_DATASET RECORDS:_
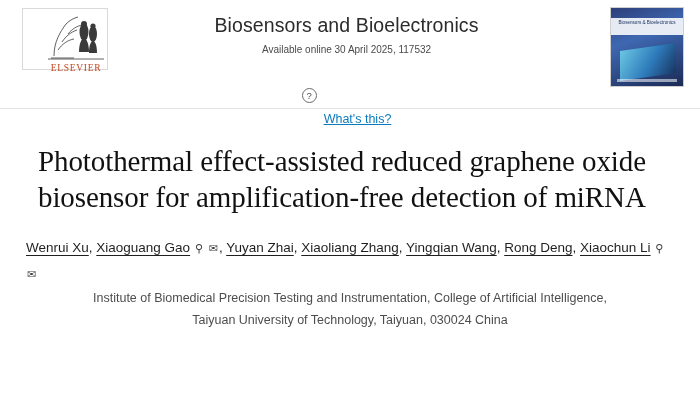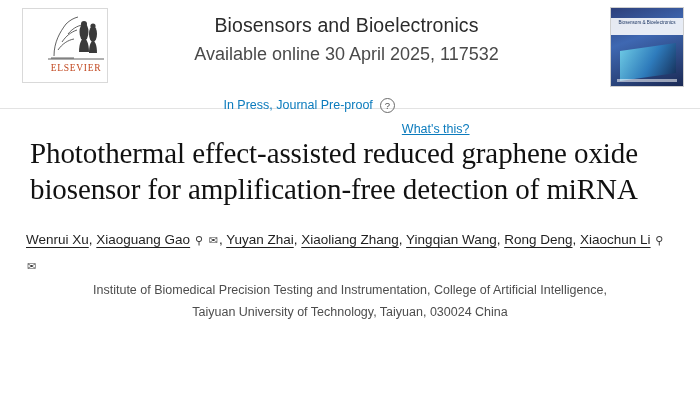"Available online 30 April 2025," .journal-sub { font-size: 18px -> 10px }
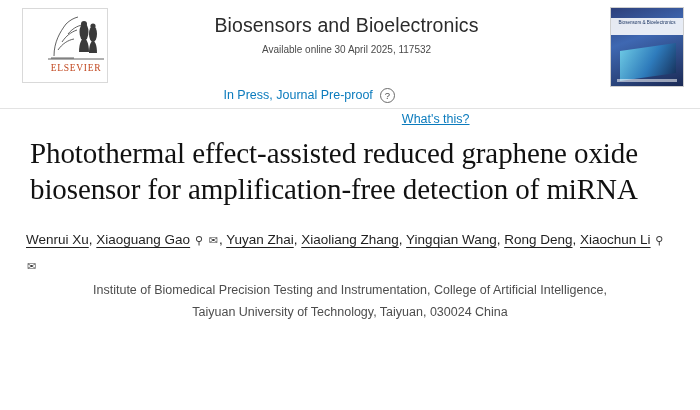"ELSEVIER" .elsevier-logo { height: 75px -> 62px }
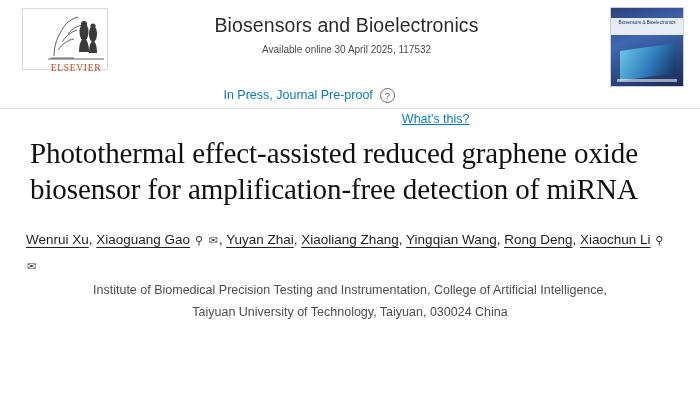"In Press, Journal Pre-proof" span { html: <span>In Press, Journal Pre-proof</span> -> none }
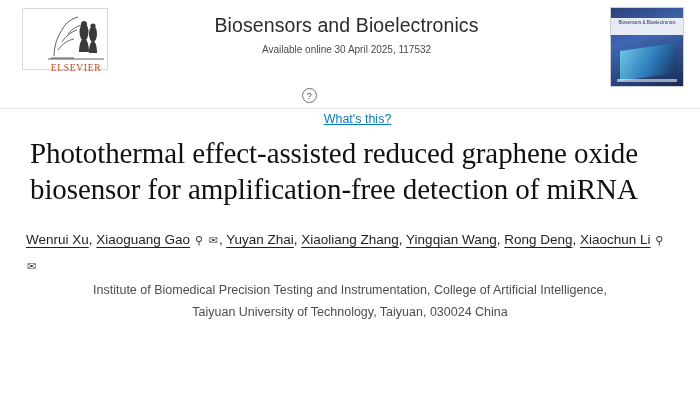"Photothermal effect-assisted reduced" .article-title { margin: 4px -> 12px }
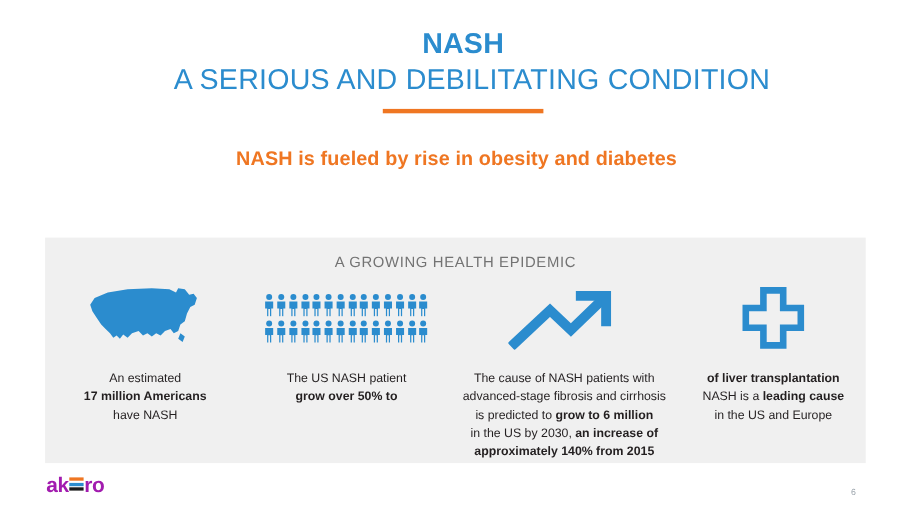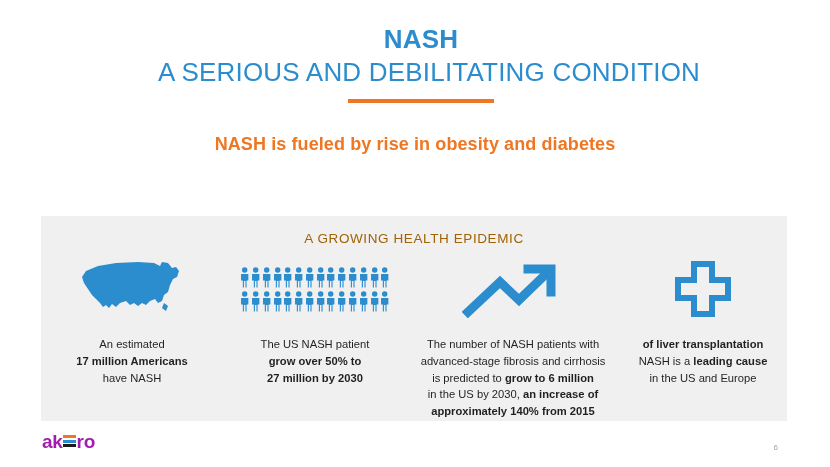"A GROWING HEALTH EPIDEMIC" .panel-heading { color: #a16207 -> #737373 }
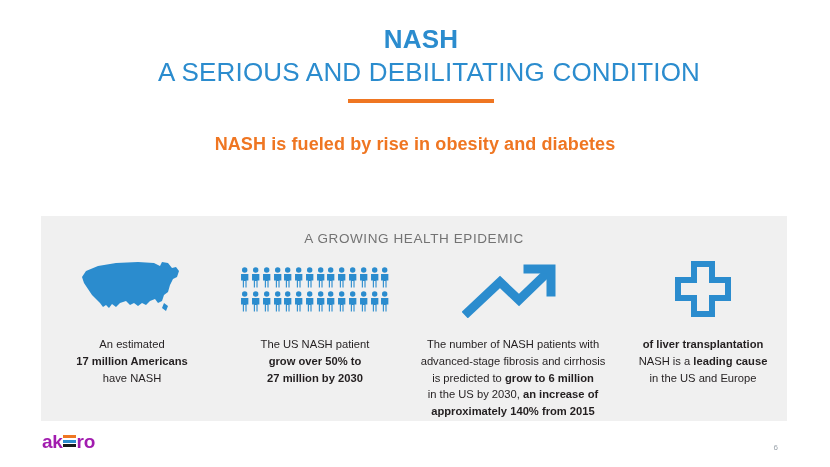"The number of NASH patients" span { text: number -> cause }
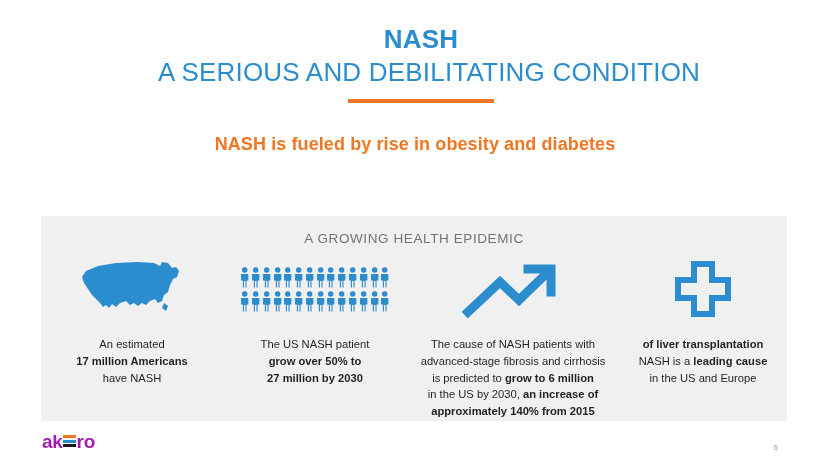"27 million by 2030" div { html: <div>27 million by 2030</div> -> none }
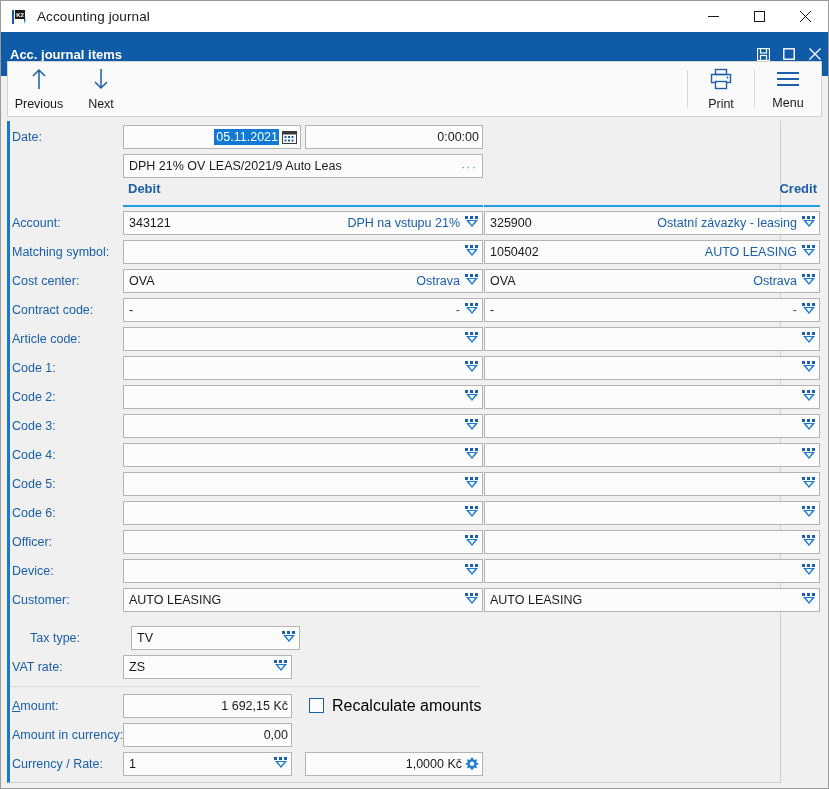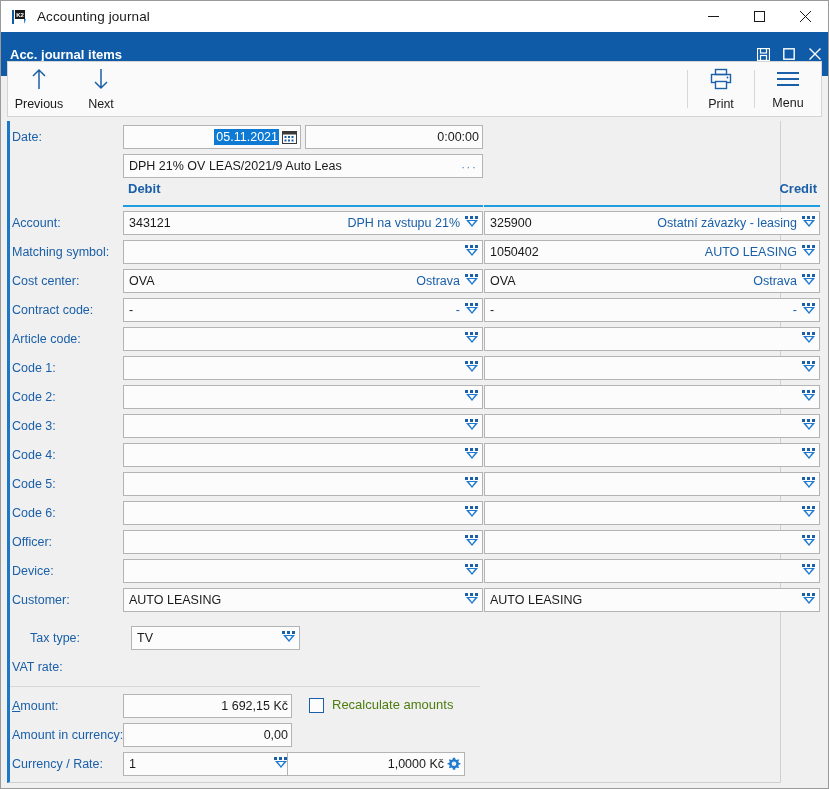"ZS" div.fld { html: none -> <div> <span>ZS</span> <span></span> <span> <i></i> <i></i> <i></i> <i></i> <i></i> </span> </div> }
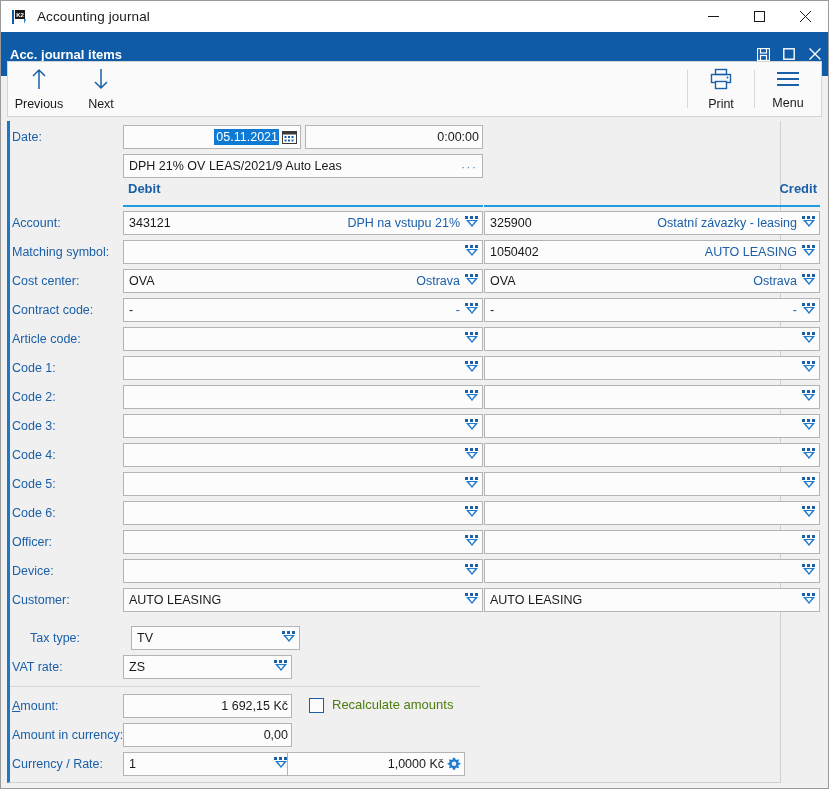"Recalculate amounts" .chk-lbl { color: #4d7c0f -> #000000; font-size: 13px -> 16px }
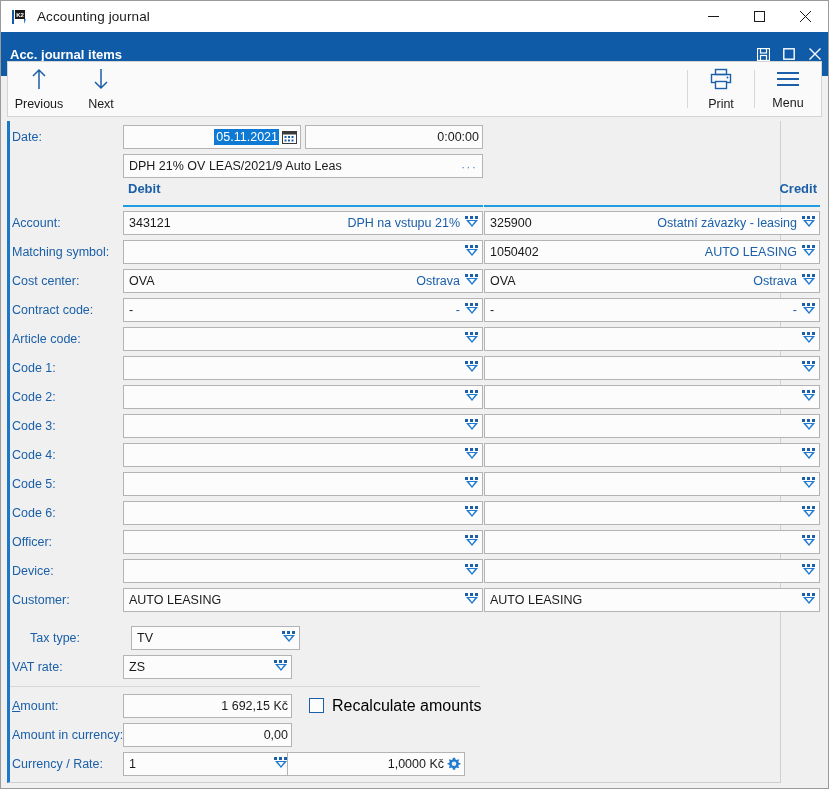"1,0000 Kč" div.fld { left: 277px -> 295px }
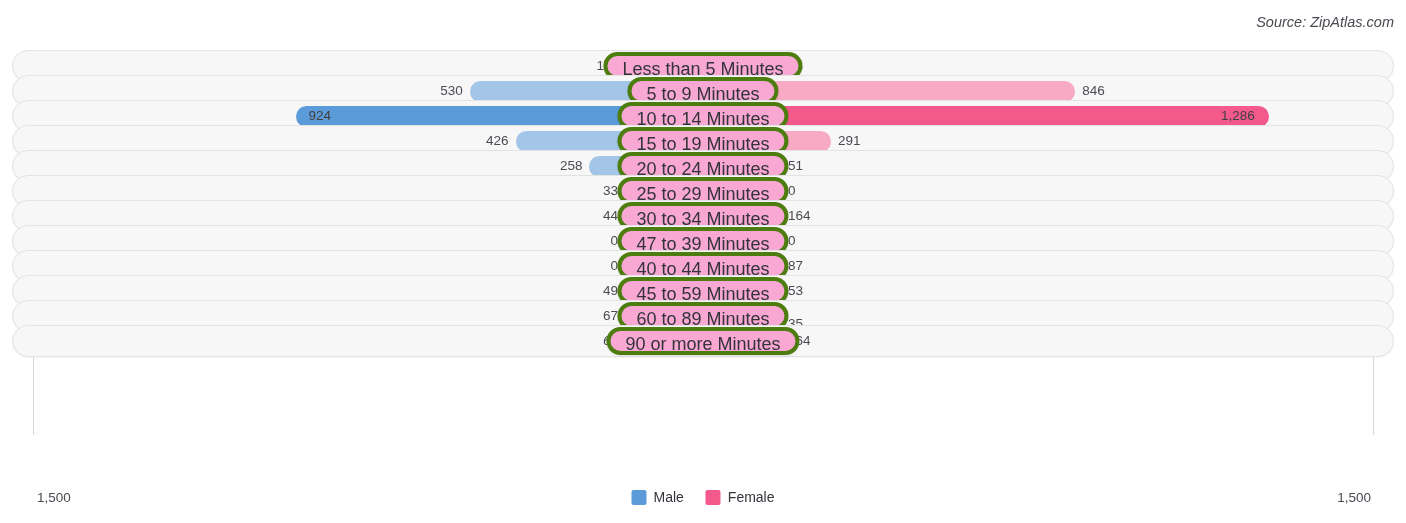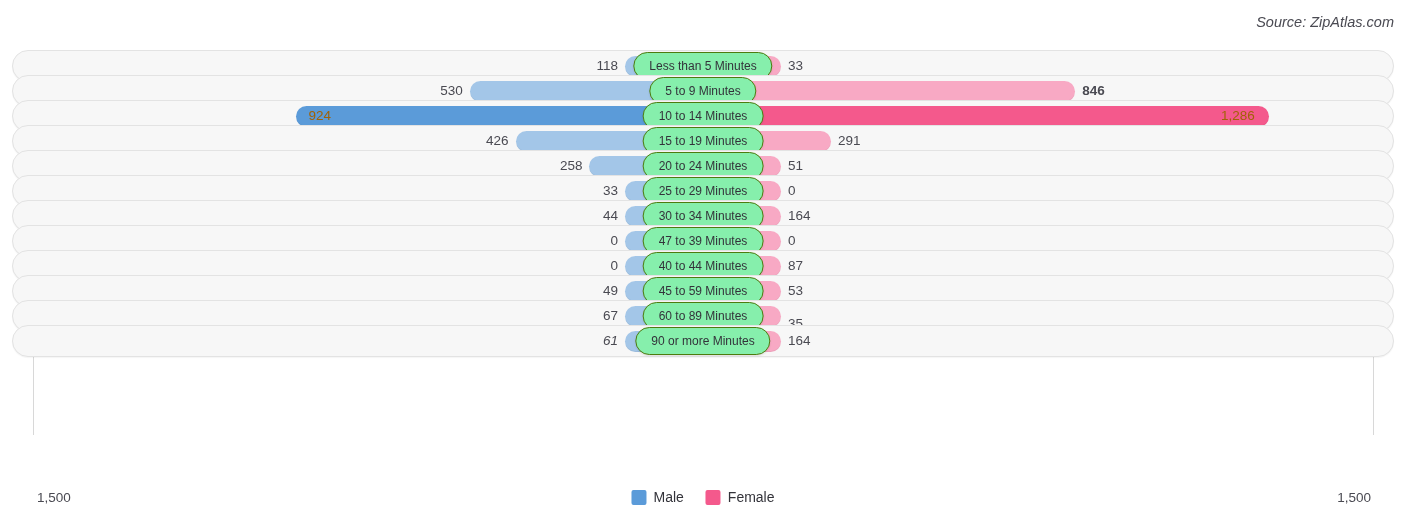"Less than 5 Minutes" .pill { background: #86efac -> #f9a8d4; border: 1px solid #4d7c0f -> 4px solid #4d7c0f; font-size: 12px -> 18px }
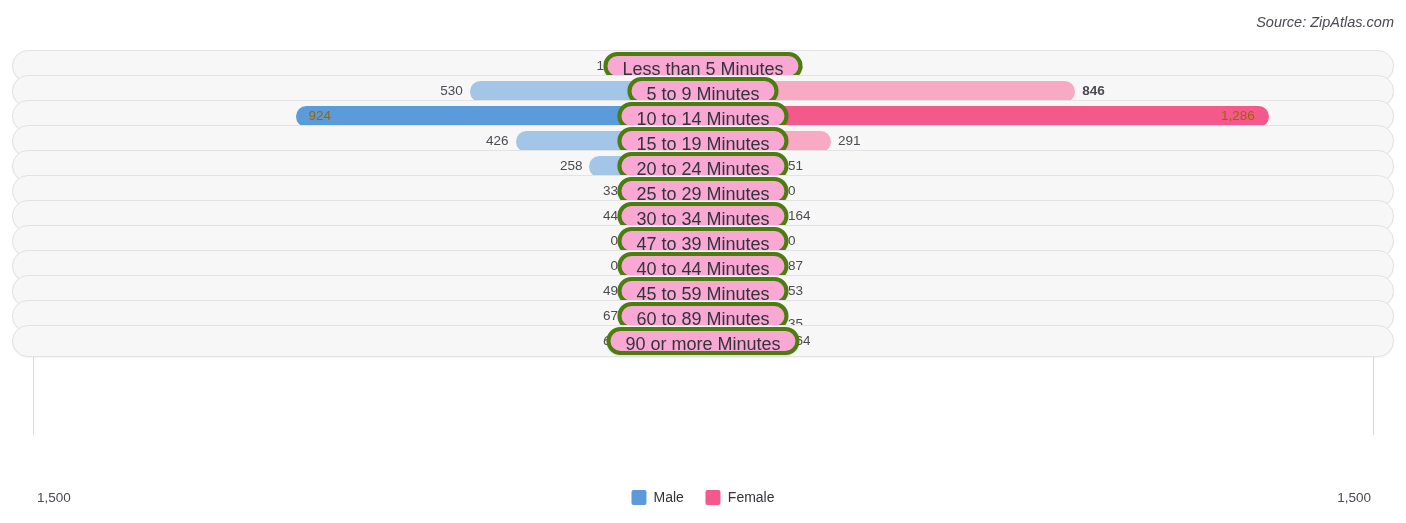"846" div.val { font-weight: bold -> none }
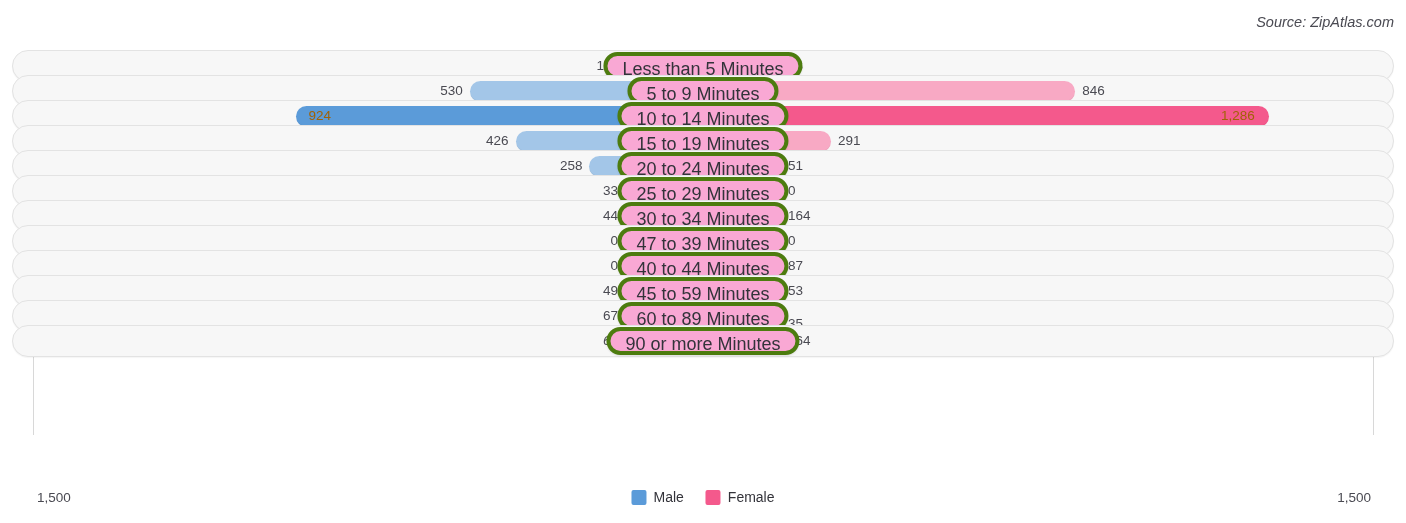"924" .val.inside { color: #a16207 -> #404040 }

_EXERCISE OBJECTIVE:_
All pictures should be dropped; the lines from the one containing "margin: 4px ->" through the last line of the material are to be set down exactly.

_RESPONSE AREA:_
"Photothermal effect-assisted reduced" .article-title { margin: 4px -> 12px }
"A GROWING HEALTH EPIDEMIC" .panel-heading { color: #a16207 -> #737373 }
"The number of NASH patients" span { text: number -> cause }
"27 million by 2030" div { html: <div>27 million by 2030</div> -> none }
"ZS" div.fld { html: none -> <div> <span>ZS</span> <span></span> <span> <i></i> <i></i> <i></i> <i></i> <i></i> </span> </div> }
"Recalculate amounts" .chk-lbl { color: #4d7c0f -> #000000; font-size: 13px -> 16px }
"1,0000 Kč" div.fld { left: 277px -> 295px }
"Less than 5 Minutes" .pill { background: #86efac -> #f9a8d4; border: 1px solid #4d7c0f -> 4px solid #4d7c0f; font-size: 12px -> 18px }
"846" div.val { font-weight: bold -> none }
"924" .val.inside { color: #a16207 -> #404040 }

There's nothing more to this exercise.